## Task goal
Copy out every line of the data that has the word "color" somewhere in it.

## Given information
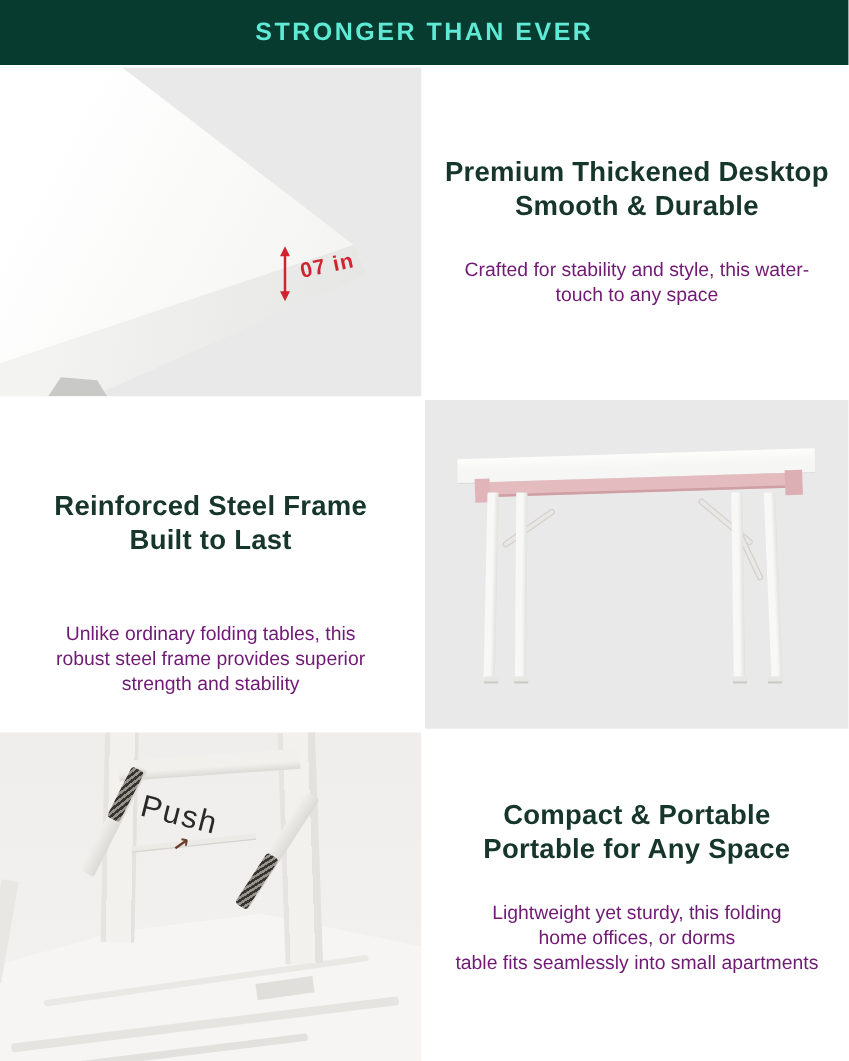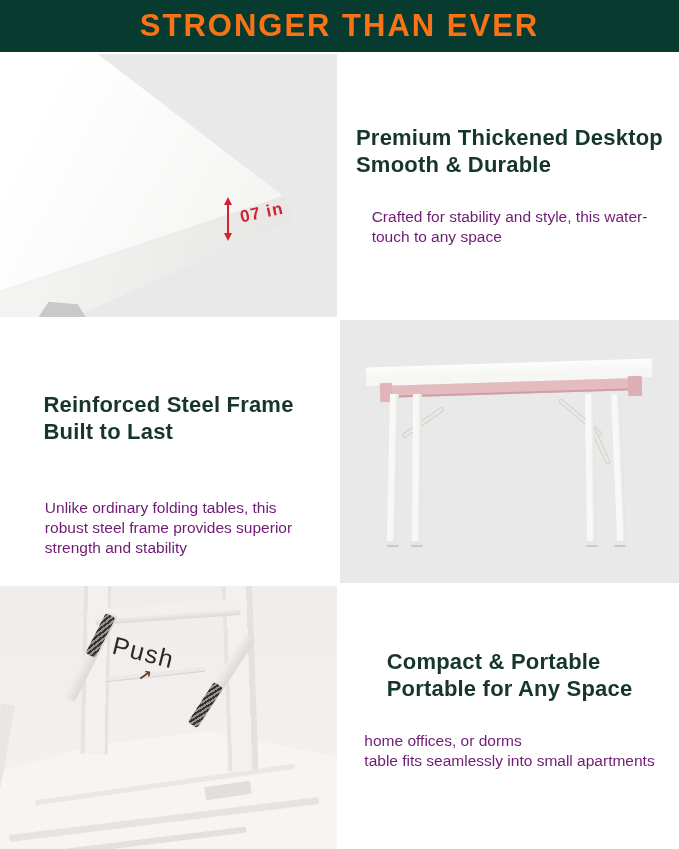--- a/index.html
+++ b/index.html
@@ -13,7 +13,7 @@
     height:52px; background:#083b30; display:flex; align-items:center; justify-content:center;
   }
   .banner h1 {
-    color:#f97316; font-size:31px; font-weight:bold; letter-spacing:2px; white-space:nowrap;
+    color:#5eead4; font-size:20px; font-weight:bold; letter-spacing:2px; white-space:nowrap;
   }
   
   .grid {

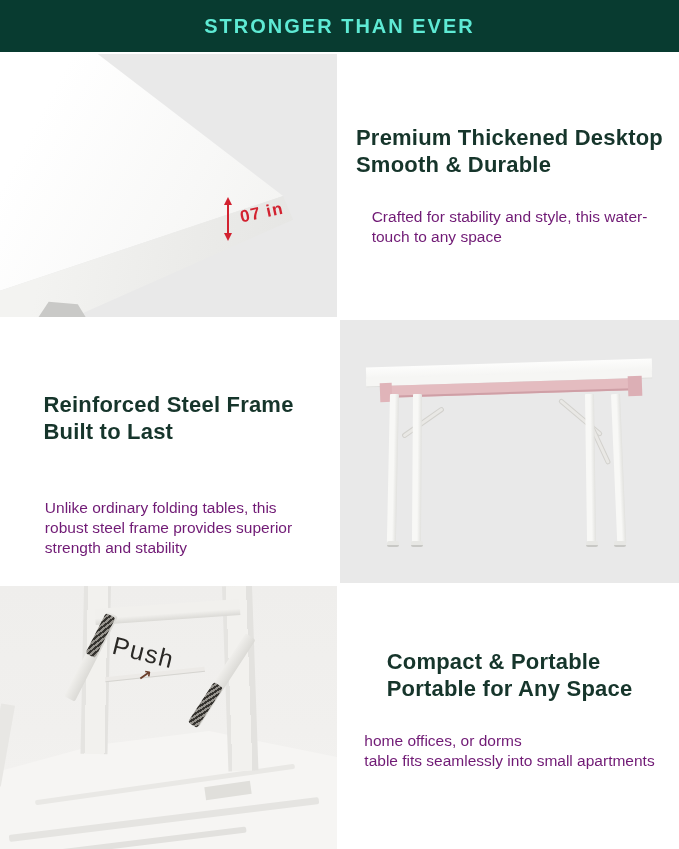--- a/index.html
+++ b/index.html
@@ -26,7 +26,7 @@
   }
   .cell { position:relative; overflow:hidden; }
   .photo-cell { background:#e9e9e9; }
-  .text-cell  { background:#ffffff; display:flex; flex-direction:column; align-items:center; justify-content:center; }
+  .text-cell  { background:#ffffff; display:flex; flex-direction:column; align-items:center; justify-content:center; text-align:center; }
   .text-cell h2 { color:#16352b; font-size:22px; font-weight:bold; line-height:27px; letter-spacing:0.2px; }
   .text-cell h2 span { display:block; white-space:nowrap; }
   .text-cell p { margin-top:29px; color:#701a75; font-size:15.5px; line-height:20px; }

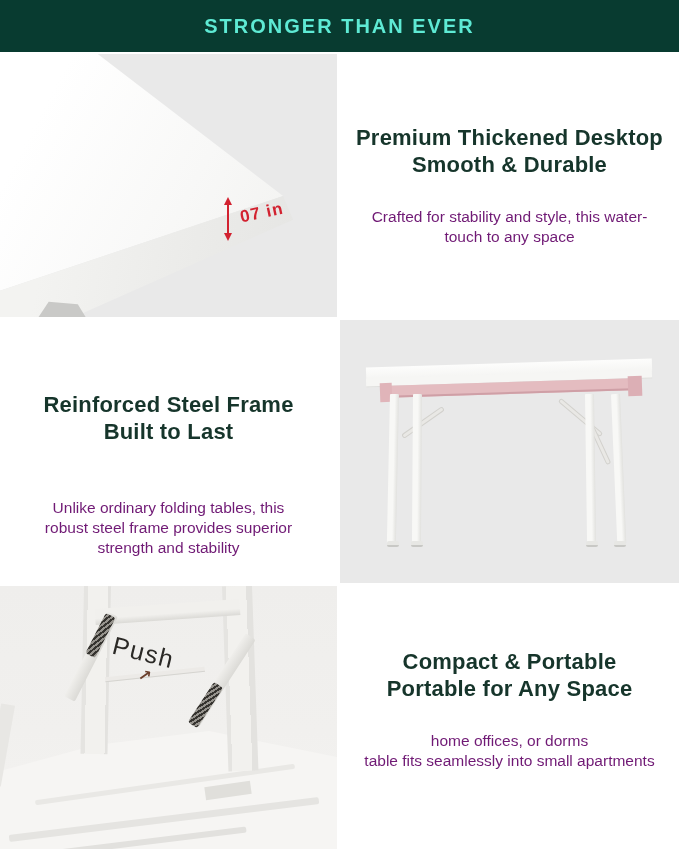--- a/index.html
+++ b/index.html
@@ -200,6 +200,7 @@
         <span>Portable for Any Space</span>
       </h2>
       <p>
+        <span>Lightweight yet sturdy, this folding</span>
         <span>home offices, or dorms</span>
         <span>table fits seamlessly into small apartments</span>
       </p>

## Answer section
-    color:#f97316; font-size:31px; font-weight:bold; letter-spacing:2px; white-space:nowrap;
+    color:#5eead4; font-size:20px; font-weight:bold; letter-spacing:2px; white-space:nowrap;
   .text-cell h2 { color:#16352b; font-size:22px; font-weight:bold; line-height:27px; letter-spacing:0.2px; }
   .text-cell p { margin-top:29px; color:#701a75; font-size:15.5px; line-height:20px; }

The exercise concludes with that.